Task requirements | Below are the records; copy each line in them that holds the word "helper".

(Beginning of Available data)

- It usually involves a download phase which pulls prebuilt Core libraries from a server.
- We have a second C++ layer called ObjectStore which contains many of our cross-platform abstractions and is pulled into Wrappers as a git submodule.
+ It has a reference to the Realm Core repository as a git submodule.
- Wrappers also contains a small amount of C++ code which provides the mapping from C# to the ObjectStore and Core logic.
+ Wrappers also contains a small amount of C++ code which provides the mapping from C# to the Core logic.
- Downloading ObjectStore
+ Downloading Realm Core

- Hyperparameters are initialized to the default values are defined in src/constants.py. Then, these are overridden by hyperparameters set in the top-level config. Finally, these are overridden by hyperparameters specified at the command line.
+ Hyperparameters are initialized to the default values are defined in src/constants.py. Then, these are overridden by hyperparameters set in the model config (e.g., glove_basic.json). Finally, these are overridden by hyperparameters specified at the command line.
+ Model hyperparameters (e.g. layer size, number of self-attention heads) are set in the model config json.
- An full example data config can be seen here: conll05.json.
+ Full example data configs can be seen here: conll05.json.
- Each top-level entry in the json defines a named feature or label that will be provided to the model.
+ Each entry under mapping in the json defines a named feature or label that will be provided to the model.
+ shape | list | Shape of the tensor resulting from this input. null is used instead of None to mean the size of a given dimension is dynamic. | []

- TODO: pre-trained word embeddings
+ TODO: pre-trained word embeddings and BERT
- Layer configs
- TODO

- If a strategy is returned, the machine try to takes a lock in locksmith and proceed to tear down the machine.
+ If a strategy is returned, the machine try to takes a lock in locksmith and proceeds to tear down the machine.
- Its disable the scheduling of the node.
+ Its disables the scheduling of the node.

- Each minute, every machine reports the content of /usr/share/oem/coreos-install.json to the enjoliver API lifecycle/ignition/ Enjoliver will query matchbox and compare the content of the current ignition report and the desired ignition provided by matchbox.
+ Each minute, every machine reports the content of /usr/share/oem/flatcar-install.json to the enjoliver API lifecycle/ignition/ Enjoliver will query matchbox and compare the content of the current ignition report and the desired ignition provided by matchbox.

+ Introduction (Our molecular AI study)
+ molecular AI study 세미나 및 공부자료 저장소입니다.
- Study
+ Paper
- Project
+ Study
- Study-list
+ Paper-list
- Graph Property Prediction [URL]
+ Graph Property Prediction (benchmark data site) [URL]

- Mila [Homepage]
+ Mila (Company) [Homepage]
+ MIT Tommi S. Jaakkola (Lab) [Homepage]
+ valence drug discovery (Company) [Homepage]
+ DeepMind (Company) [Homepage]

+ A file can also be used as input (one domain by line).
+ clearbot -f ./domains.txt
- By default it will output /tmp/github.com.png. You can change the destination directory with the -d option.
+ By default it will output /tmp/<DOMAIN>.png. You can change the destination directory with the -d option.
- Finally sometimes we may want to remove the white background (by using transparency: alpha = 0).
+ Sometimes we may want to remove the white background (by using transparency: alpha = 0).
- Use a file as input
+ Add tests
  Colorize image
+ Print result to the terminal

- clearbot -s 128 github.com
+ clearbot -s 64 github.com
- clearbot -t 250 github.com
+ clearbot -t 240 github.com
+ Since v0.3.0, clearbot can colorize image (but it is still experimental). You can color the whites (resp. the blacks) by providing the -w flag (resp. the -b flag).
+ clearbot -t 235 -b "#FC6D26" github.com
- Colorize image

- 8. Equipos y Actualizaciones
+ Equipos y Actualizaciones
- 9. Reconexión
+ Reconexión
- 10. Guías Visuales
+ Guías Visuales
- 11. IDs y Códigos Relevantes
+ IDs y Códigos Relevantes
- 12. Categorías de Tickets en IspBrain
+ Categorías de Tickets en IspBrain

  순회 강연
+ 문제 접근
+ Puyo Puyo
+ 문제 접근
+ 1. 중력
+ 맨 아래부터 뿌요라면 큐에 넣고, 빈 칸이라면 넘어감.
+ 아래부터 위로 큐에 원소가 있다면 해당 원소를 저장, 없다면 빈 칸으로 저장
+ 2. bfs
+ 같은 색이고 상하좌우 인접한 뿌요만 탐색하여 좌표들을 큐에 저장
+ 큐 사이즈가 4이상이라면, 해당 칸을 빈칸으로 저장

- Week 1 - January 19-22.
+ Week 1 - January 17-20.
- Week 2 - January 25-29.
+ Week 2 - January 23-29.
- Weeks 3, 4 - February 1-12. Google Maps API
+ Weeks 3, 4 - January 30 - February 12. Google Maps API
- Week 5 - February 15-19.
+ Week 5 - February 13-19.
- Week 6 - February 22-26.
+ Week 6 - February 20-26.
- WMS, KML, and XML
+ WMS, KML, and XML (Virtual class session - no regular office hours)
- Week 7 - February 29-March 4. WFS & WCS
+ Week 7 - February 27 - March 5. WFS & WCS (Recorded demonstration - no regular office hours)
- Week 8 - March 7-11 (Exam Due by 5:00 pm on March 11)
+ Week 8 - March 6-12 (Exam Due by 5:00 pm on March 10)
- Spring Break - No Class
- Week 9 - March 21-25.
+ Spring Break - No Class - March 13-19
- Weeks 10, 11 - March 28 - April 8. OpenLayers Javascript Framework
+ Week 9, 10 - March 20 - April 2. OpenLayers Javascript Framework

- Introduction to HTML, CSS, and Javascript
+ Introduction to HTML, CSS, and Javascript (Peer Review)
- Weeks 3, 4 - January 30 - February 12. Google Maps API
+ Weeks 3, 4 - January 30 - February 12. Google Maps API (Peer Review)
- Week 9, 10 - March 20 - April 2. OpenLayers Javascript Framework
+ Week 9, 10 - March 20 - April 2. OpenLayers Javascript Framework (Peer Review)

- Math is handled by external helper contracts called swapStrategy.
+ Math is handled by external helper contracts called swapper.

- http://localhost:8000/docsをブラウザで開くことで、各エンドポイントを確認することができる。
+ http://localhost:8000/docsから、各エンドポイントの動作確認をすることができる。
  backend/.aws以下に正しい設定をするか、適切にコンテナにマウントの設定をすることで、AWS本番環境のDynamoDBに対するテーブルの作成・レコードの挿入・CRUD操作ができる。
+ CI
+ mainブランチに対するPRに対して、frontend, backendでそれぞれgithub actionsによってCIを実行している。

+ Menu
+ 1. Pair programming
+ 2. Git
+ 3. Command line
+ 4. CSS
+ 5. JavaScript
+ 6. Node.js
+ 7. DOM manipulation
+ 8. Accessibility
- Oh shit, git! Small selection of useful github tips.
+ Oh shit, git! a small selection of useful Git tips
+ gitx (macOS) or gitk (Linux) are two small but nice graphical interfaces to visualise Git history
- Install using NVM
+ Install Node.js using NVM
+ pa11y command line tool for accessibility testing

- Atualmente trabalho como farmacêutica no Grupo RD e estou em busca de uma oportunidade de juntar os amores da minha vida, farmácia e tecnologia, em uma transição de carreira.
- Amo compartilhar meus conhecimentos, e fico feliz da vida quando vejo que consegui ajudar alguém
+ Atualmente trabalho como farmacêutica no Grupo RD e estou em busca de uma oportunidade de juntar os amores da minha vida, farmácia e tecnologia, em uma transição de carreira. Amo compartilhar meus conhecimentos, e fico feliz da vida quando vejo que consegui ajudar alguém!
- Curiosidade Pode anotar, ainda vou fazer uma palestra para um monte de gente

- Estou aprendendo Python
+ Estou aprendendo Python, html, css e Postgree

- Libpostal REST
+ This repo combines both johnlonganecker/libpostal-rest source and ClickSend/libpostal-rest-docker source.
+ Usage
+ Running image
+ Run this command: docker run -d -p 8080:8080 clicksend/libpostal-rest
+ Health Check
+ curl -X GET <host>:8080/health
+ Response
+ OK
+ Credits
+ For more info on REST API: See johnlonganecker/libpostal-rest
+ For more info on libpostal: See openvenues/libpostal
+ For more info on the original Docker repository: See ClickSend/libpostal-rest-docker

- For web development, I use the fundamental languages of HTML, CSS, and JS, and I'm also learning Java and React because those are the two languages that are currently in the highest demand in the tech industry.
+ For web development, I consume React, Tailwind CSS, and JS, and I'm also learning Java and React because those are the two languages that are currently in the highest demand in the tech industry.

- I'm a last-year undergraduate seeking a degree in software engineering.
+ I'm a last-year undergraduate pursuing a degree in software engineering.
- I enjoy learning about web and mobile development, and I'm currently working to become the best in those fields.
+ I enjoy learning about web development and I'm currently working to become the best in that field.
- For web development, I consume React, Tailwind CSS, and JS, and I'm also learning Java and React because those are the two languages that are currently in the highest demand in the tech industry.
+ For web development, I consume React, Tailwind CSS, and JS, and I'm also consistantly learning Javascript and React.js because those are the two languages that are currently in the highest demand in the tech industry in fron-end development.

(End of Available data)

Output below |
- Math is handled by external helper contracts called swapStrategy.
+ Math is handled by external helper contracts called swapper.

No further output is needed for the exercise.